Trust the numbers first, then your intuition. Capture the exact constraints you sent and the full JSON response. Often the “wrong” feeling comes from missing a constraint (e.g., you forgot to specify burst QPS or maximum acceptable latency). Add the missing constraint and ask again.
### What if I don’t have access to the real AIConfigurator API yet?

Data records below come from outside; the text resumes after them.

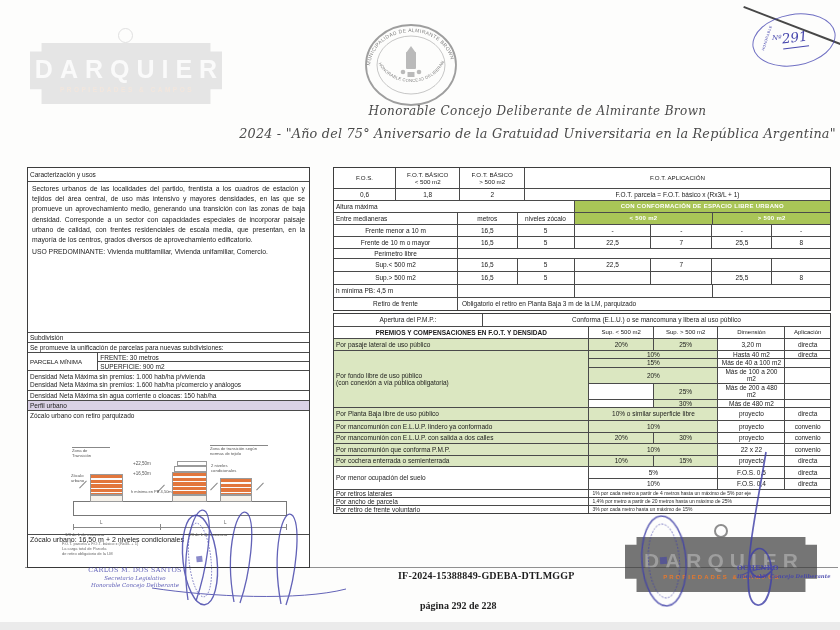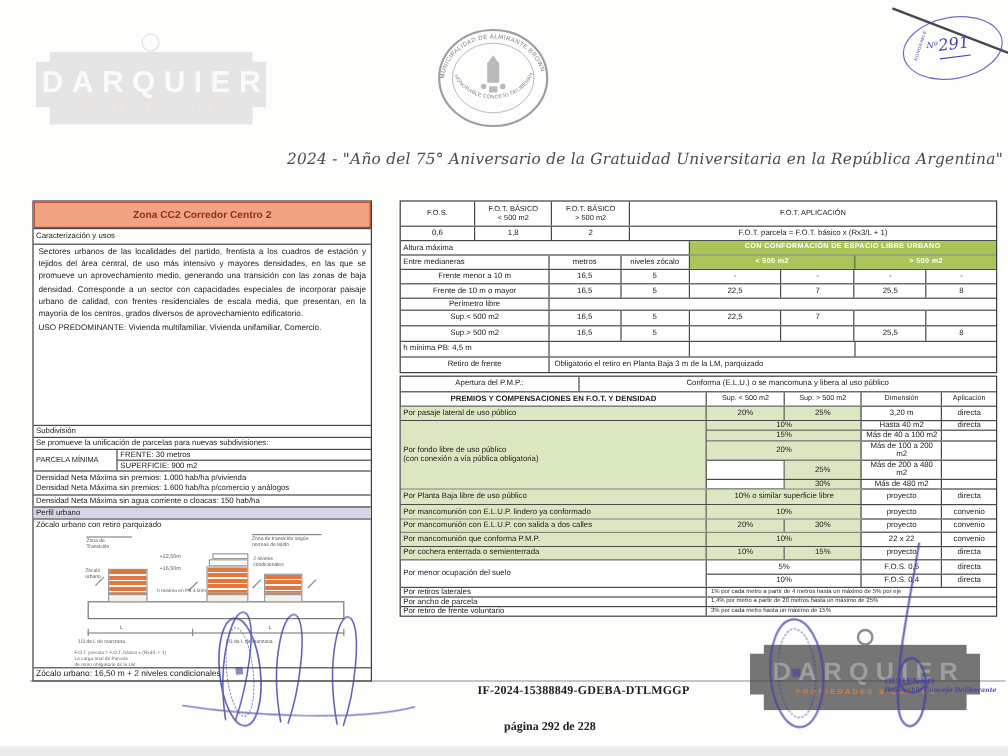"Honorable Concejo Deliberante de" div.script { html: none -> <div>Honorable Concejo Deliberante de Almirante Brown</div> }
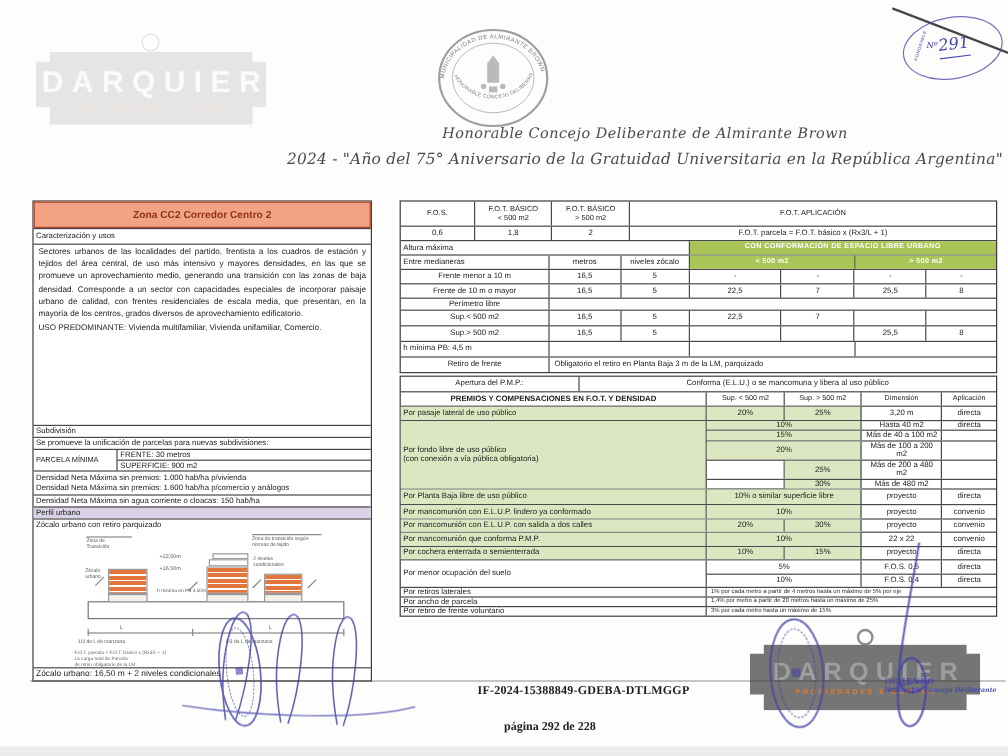"Zona CC2 Corredor Centro 2" div.r { html: <div>Zona CC2 Corredor Centro 2</div> -> none }
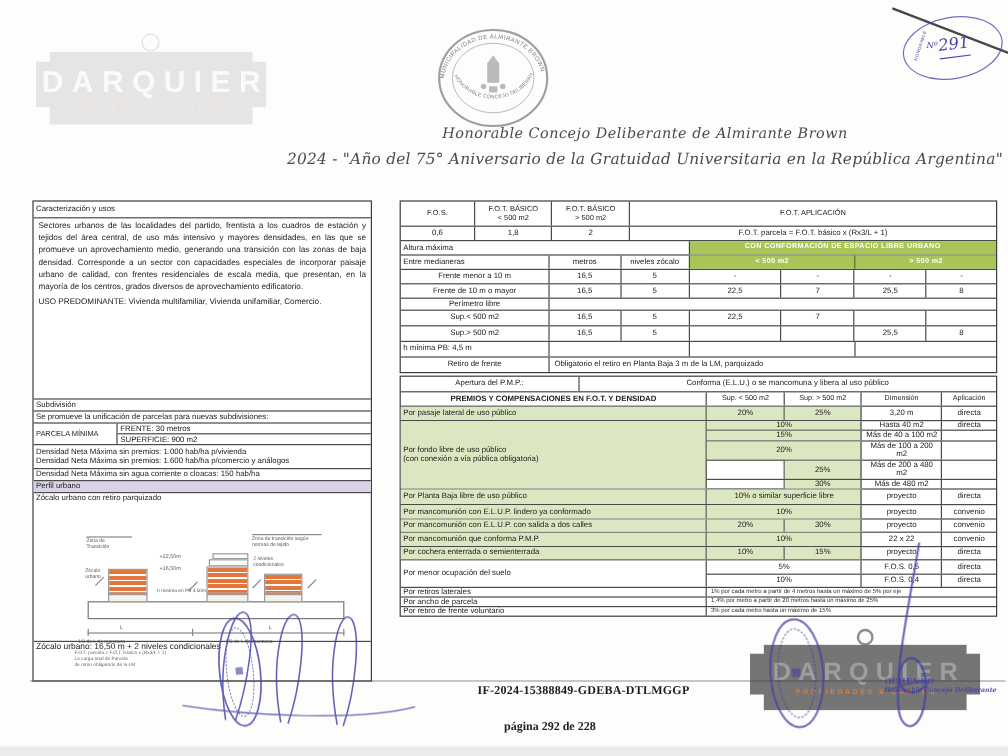"CARLOS M. DOS SANTOS" div.abs { html: none -> <div> <div>CARLOS M. DOS SANTOS</div> <div>Secretario Legislativo</div> <div>Honorable Concejo Deliberante</div> </div> }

Use the shape defined in the Pydantic models above and stub realistic responses. This lets you build the entire downstream pipeline (deployment generator, validator, monitoring) before NVIDIA opens broader access. When the real endpoint appears, only the get_recommendation function changes.
### What if measured performance is significantly worse?
Common causes:
- Different quantization library than what the configurator assumed
- Network bandwidth between prefill and decode pools lower than expected
- Batch scheduler not using the recommended max batch size
Add these observed values as context in the next prompt: “Previous recommendation X gave only 62% of predicted throughput because of Y. Adjust.”
What to do next
After your first successful deployment:
- Wrap the entire flow in a GitHub Action that runs on every model update
- Add a “what-if” explorer UI so product teams can play with different QPS/SLO sliders
- Start collecting a dataset of (constraints, recommendation, measured outcome) to fine-tune a smaller local model for instant recommendations
- Explore multi-model serving recommendations once Dynamo supports it
Sources
- Original NVIDIA Developer Blog: “Removing the Guesswork from Disaggregated Serving” – https://developer.nvidia.com/blog/removing-the-guesswork-from-disaggregated-serving/
- NVIDIA Dynamo AIConfigurator announcement and YouTube overview
- DistServe research that popularized disaggregated prefill/decode
(Word count: 982)
This guide gives you a repeatable, AI-augmented process to turn NVIDIA’s new configurator into production value instead of another interesting research paper. Start with the spec, stay disciplined about validation, and you’ll ship better LLM serving infrastructure faster than ever.